> Task to carry out: Reproduce the entries beneath exactly, without their images.

*** Input ***

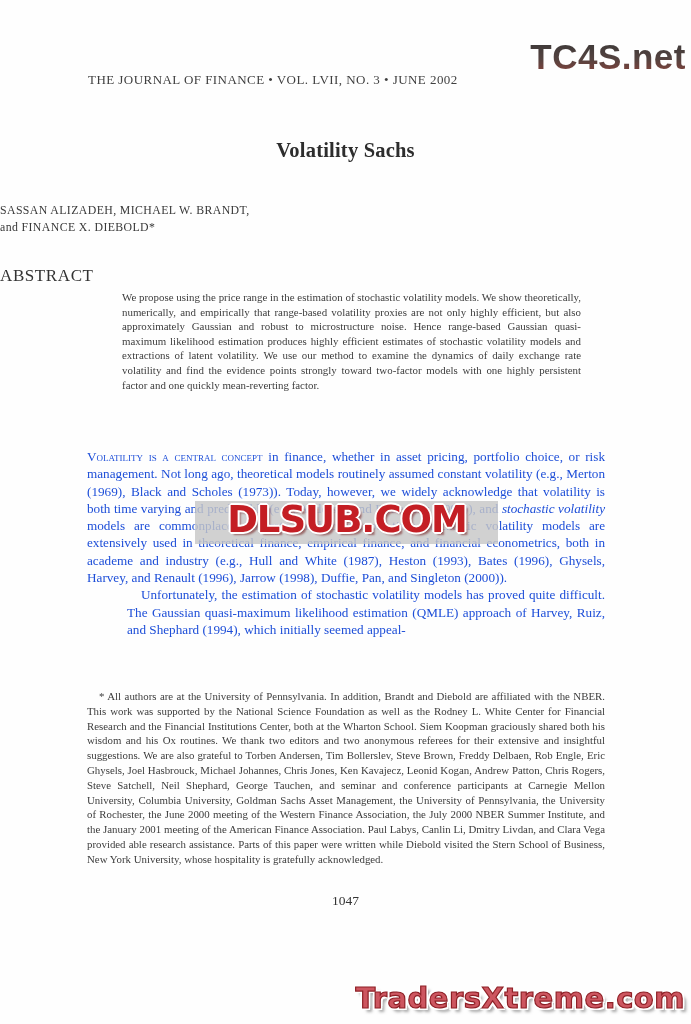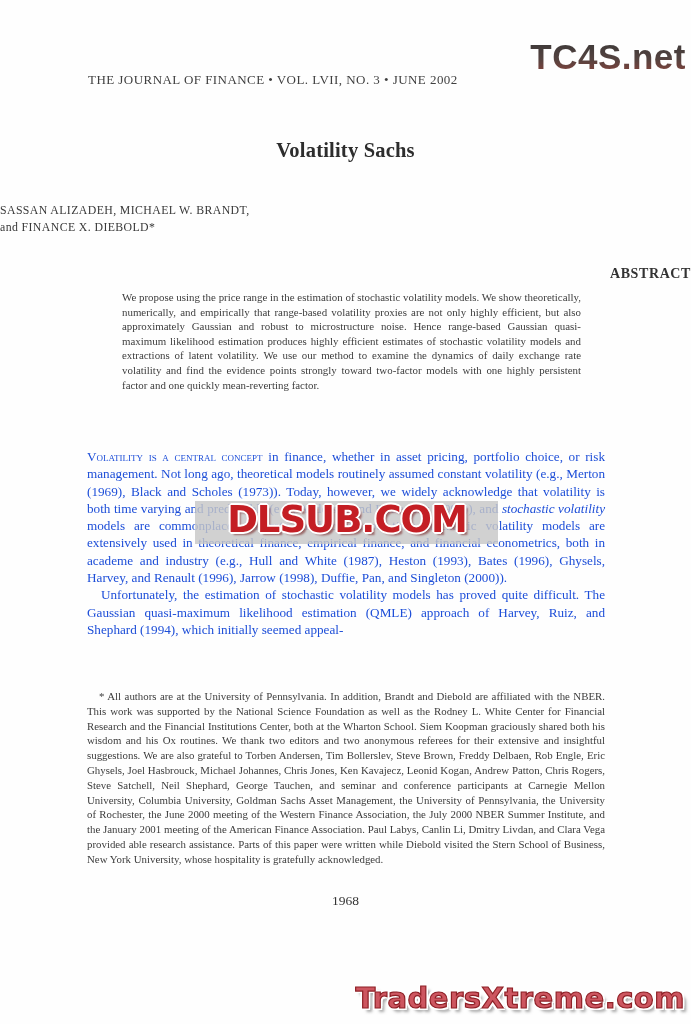--- a/index.html
+++ b/index.html
@@ -30,7 +30,7 @@
   }
   .abstract-heading {
     position:absolute; left:0; right:0; top:266px;
-    text-align:right; font-size:14px; font-weight:bold;
+    text-align:left; font-size:17px; font-weight:normal;
     letter-spacing:0.6px; color:#333;
   }
   .abstract {

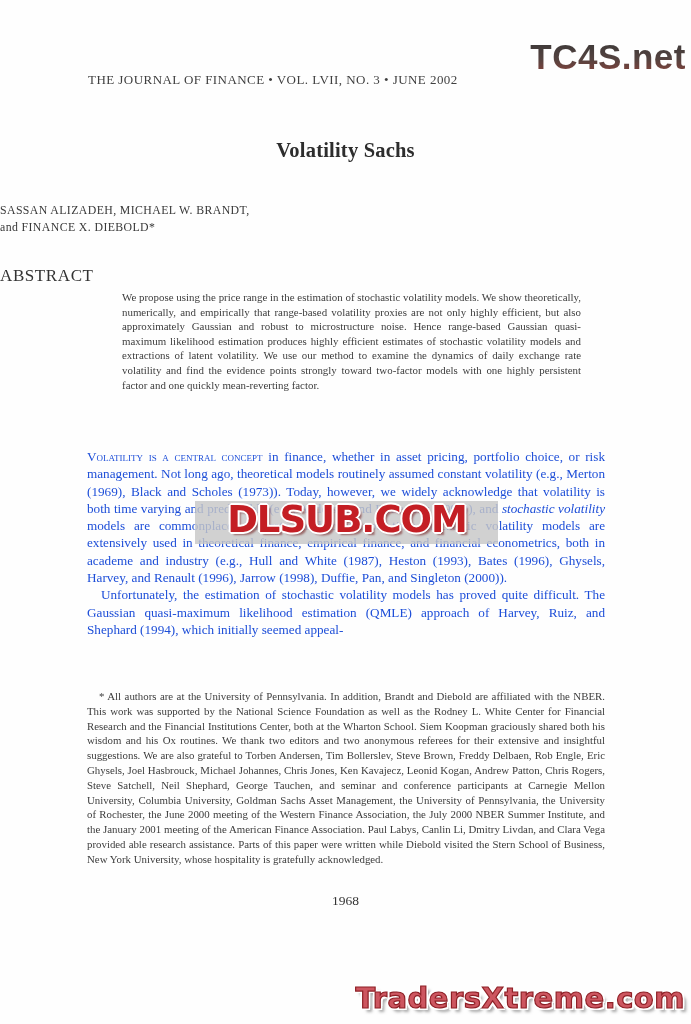--- a/index.html
+++ b/index.html
@@ -44,7 +44,7 @@
     color:#1d4ed8;
   }
   .body-text p { margin:0; }
-  .body-text p.indent { text-indent:14px; }
+  .body-text p.indent { text-indent:14px;margin-left:40px; }
   .smallcaps { font-variant:small-caps; }
   .italic { font-style:italic; }
 

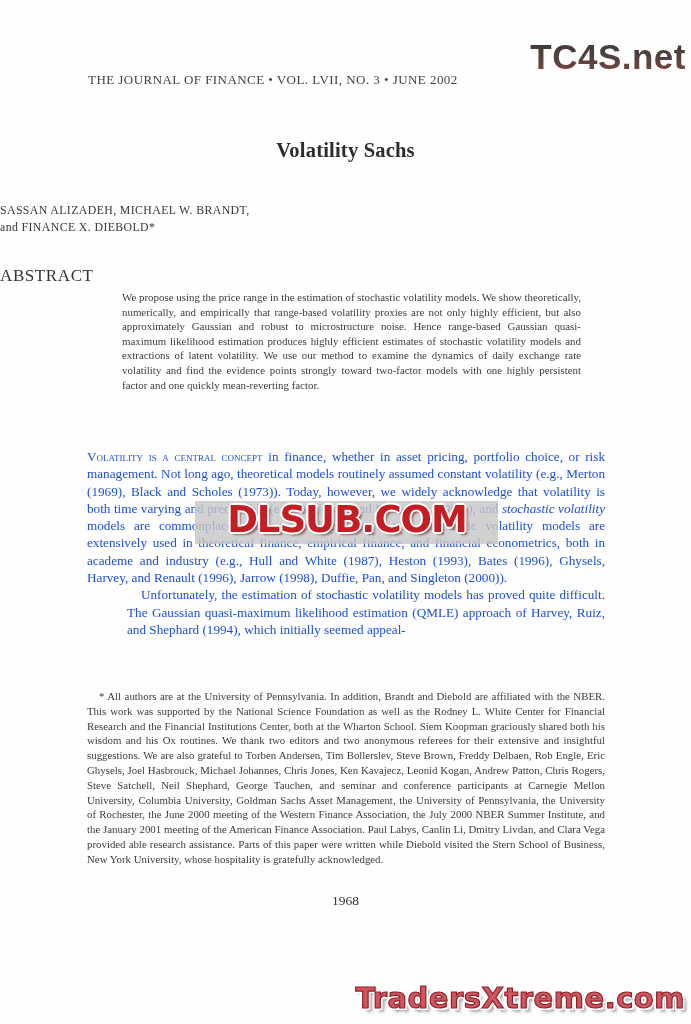--- a/index.html
+++ b/index.html
@@ -121,7 +121,7 @@
 
   <div class="footnote">* All authors are at the University of Pennsylvania. In addition, Brandt and Diebold are affiliated with the NBER. This work was supported by the National Science Foundation as well as the Rodney L. White Center for Financial Research and the Financial Institutions Center, both at the Wharton School. Siem Koopman graciously shared both his wisdom and his Ox routines. We thank two editors and two anonymous referees for their extensive and insightful suggestions. We are also grateful to Torben Andersen, Tim Bollerslev, Steve Brown, Freddy Delbaen, Rob Engle, Eric Ghysels, Joel Hasbrouck, Michael Johannes, Chris Jones, Ken Kavajecz, Leonid Kogan, Andrew Patton, Chris Rogers, Steve Satchell, Neil Shephard, George Tauchen, and seminar and conference participants at Carnegie Mellon University, Columbia University, Goldman Sachs Asset Management, the University of Pennsylvania, the University of Rochester, the June 2000 meeting of the Western Finance Association, the July 2000 NBER Summer Institute, and the January 2001 meeting of the American Finance Association. Paul Labys, Canlin Li, Dmitry Livdan, and Clara Vega provided able research assistance. Parts of this paper were written while Diebold visited the Stern School of Business, New York University, whose hospitality is gratefully acknowledged.</div>
 
-  <div class="page-number">1968</div>
+  <div class="page-number">1047</div>
 
   <div class="wm-top">TC4S.net</div>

*** End of Input ***

> Worked solution:
--- a/index.html
+++ b/index.html
@@ -30,7 +30,7 @@
   }
   .abstract-heading {
     position:absolute; left:0; right:0; top:266px;
-    text-align:right; font-size:14px; font-weight:bold;
+    text-align:left; font-size:17px; font-weight:normal;
     letter-spacing:0.6px; color:#333;
   }
   .abstract {

--- a/index.html
+++ b/index.html
@@ -44,7 +44,7 @@
     color:#1d4ed8;
   }
   .body-text p { margin:0; }
-  .body-text p.indent { text-indent:14px; }
+  .body-text p.indent { text-indent:14px;margin-left:40px; }
   .smallcaps { font-variant:small-caps; }
   .italic { font-style:italic; }
 

--- a/index.html
+++ b/index.html
@@ -121,7 +121,7 @@
 
   <div class="footnote">* All authors are at the University of Pennsylvania. In addition, Brandt and Diebold are affiliated with the NBER. This work was supported by the National Science Foundation as well as the Rodney L. White Center for Financial Research and the Financial Institutions Center, both at the Wharton School. Siem Koopman graciously shared both his wisdom and his Ox routines. We thank two editors and two anonymous referees for their extensive and insightful suggestions. We are also grateful to Torben Andersen, Tim Bollerslev, Steve Brown, Freddy Delbaen, Rob Engle, Eric Ghysels, Joel Hasbrouck, Michael Johannes, Chris Jones, Ken Kavajecz, Leonid Kogan, Andrew Patton, Chris Rogers, Steve Satchell, Neil Shephard, George Tauchen, and seminar and conference participants at Carnegie Mellon University, Columbia University, Goldman Sachs Asset Management, the University of Pennsylvania, the University of Rochester, the June 2000 meeting of the Western Finance Association, the July 2000 NBER Summer Institute, and the January 2001 meeting of the American Finance Association. Paul Labys, Canlin Li, Dmitry Livdan, and Clara Vega provided able research assistance. Parts of this paper were written while Diebold visited the Stern School of Business, New York University, whose hospitality is gratefully acknowledged.</div>
 
-  <div class="page-number">1968</div>
+  <div class="page-number">1047</div>
 
   <div class="wm-top">TC4S.net</div>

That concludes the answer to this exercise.